--- Exercise requirements ---
From the entries, filter out every line that lacks "main" and copy the rest.

━━ Extracted data

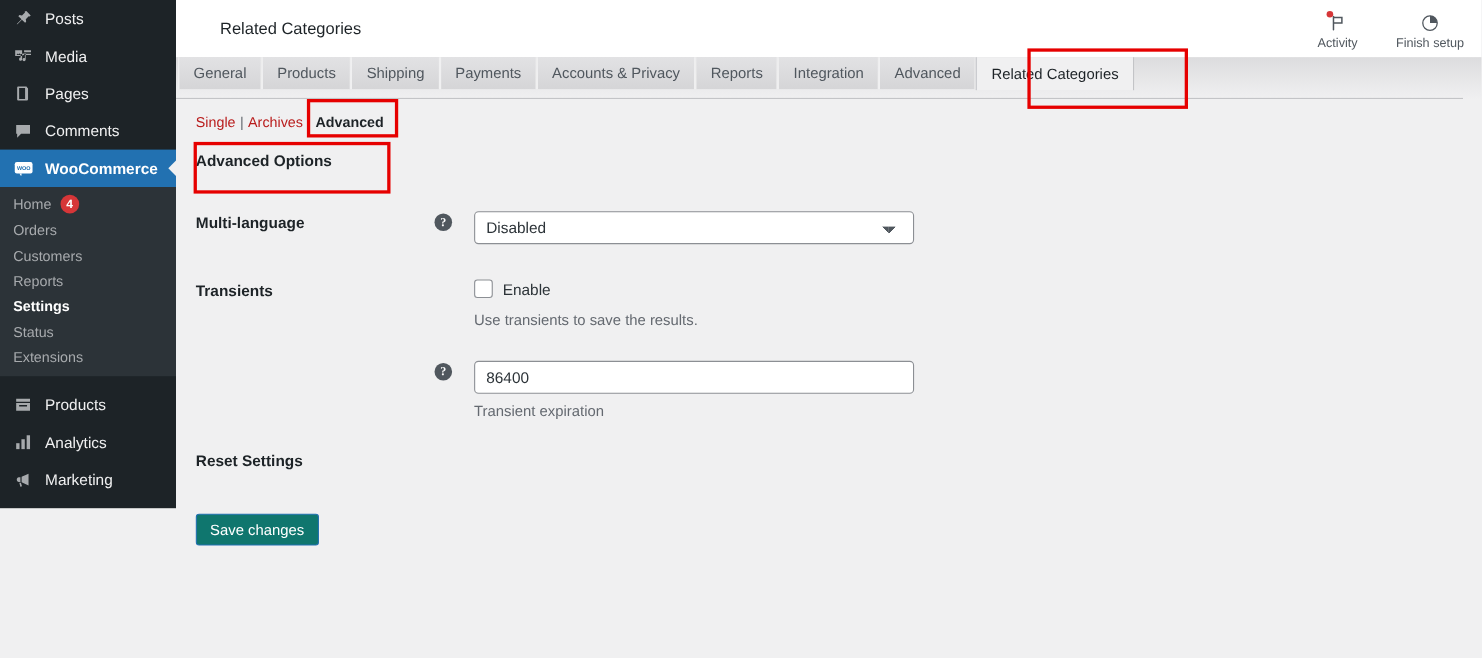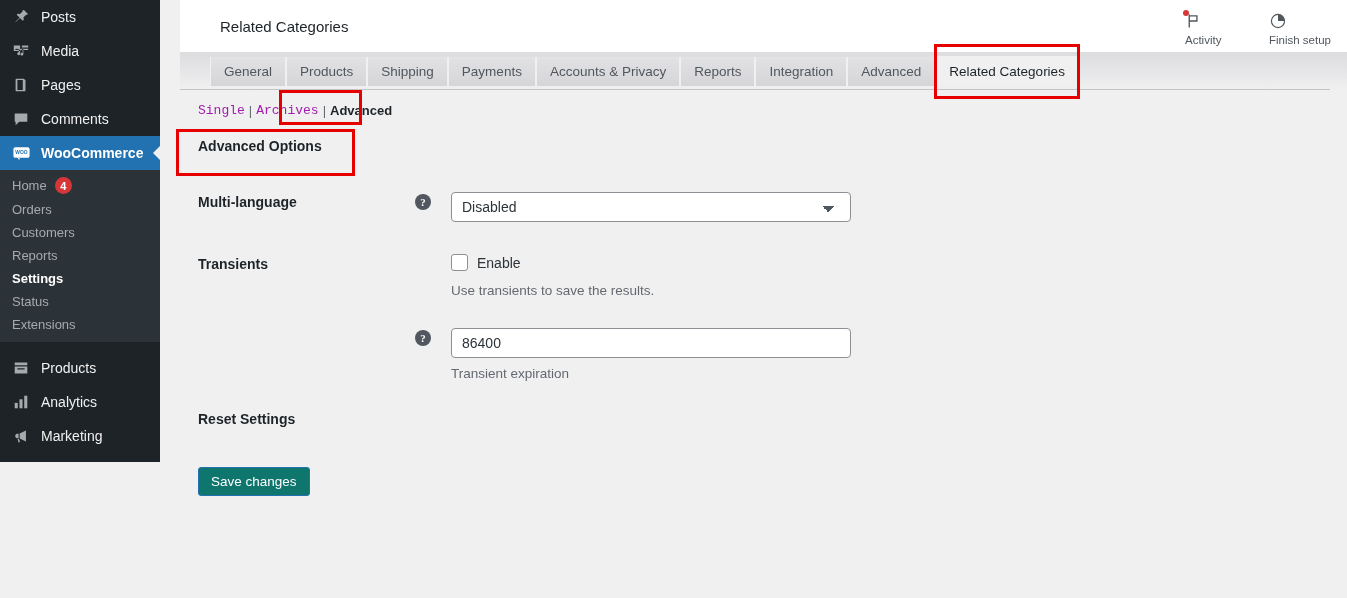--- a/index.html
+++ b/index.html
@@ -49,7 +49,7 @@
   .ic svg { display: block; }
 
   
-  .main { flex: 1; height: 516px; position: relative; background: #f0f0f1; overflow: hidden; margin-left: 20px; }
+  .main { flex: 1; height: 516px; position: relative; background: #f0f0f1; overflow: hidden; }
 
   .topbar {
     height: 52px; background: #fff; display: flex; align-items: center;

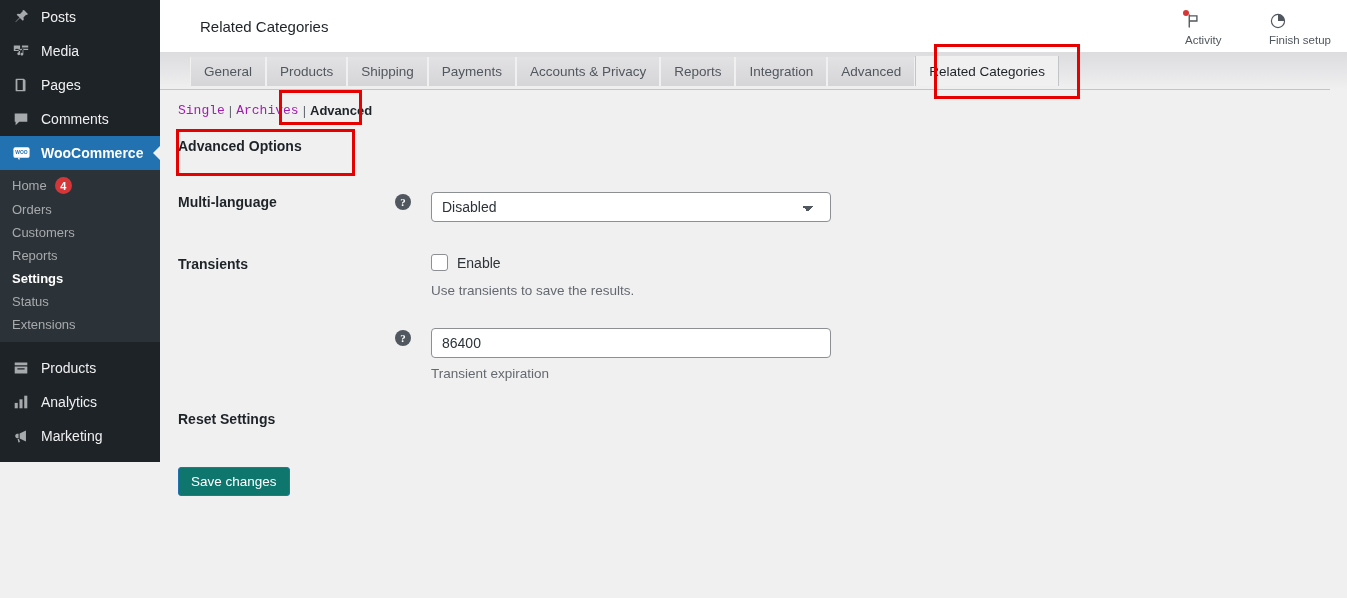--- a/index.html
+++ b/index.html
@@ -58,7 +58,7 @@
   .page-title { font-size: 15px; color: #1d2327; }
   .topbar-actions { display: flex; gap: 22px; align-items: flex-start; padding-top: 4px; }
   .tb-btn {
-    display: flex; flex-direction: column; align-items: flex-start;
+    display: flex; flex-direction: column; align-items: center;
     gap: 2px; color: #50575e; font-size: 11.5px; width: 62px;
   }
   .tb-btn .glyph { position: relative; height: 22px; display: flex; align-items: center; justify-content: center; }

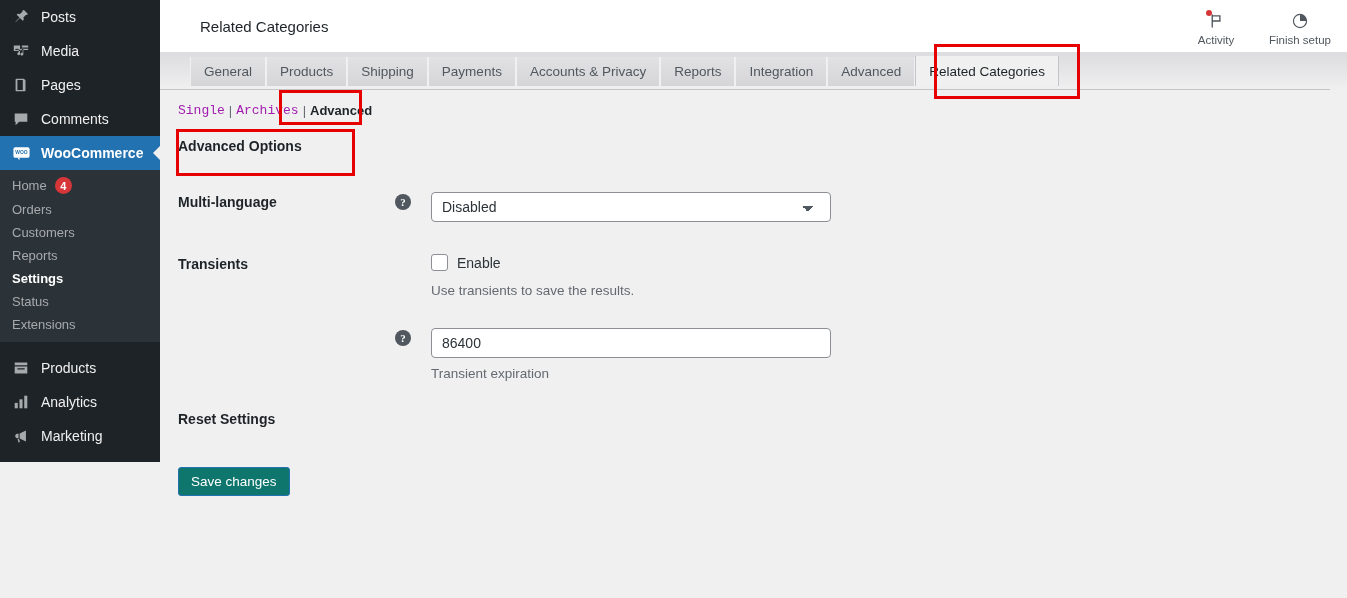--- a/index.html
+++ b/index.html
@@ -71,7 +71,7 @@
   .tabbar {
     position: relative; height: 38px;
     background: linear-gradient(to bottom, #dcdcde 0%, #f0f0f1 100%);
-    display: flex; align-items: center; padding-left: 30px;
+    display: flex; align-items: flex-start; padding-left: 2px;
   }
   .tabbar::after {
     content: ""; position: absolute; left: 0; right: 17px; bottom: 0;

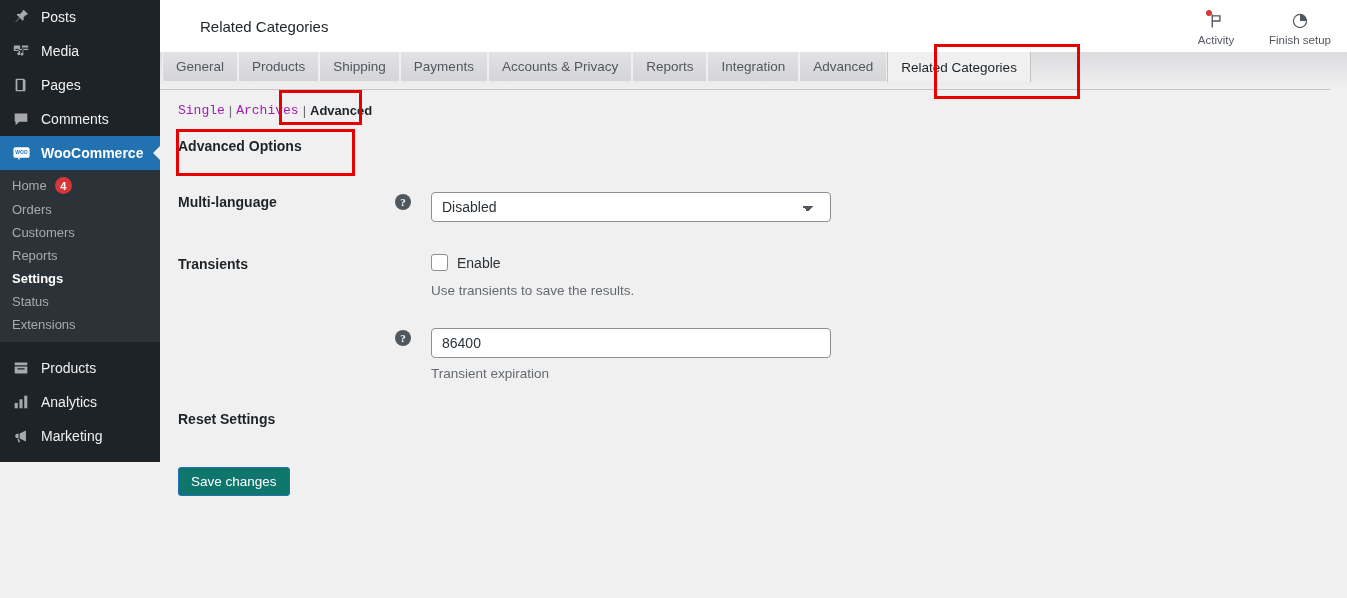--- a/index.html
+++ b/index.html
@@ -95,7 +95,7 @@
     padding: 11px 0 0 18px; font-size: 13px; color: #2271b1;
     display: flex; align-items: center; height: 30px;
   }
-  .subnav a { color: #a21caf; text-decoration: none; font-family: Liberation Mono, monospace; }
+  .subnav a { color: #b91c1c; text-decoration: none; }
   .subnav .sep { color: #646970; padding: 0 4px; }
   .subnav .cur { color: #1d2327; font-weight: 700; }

━━━━

--- Output below ---
-  .main { flex: 1; height: 516px; position: relative; background: #f0f0f1; overflow: hidden; margin-left: 20px; }
+  .main { flex: 1; height: 516px; position: relative; background: #f0f0f1; overflow: hidden; }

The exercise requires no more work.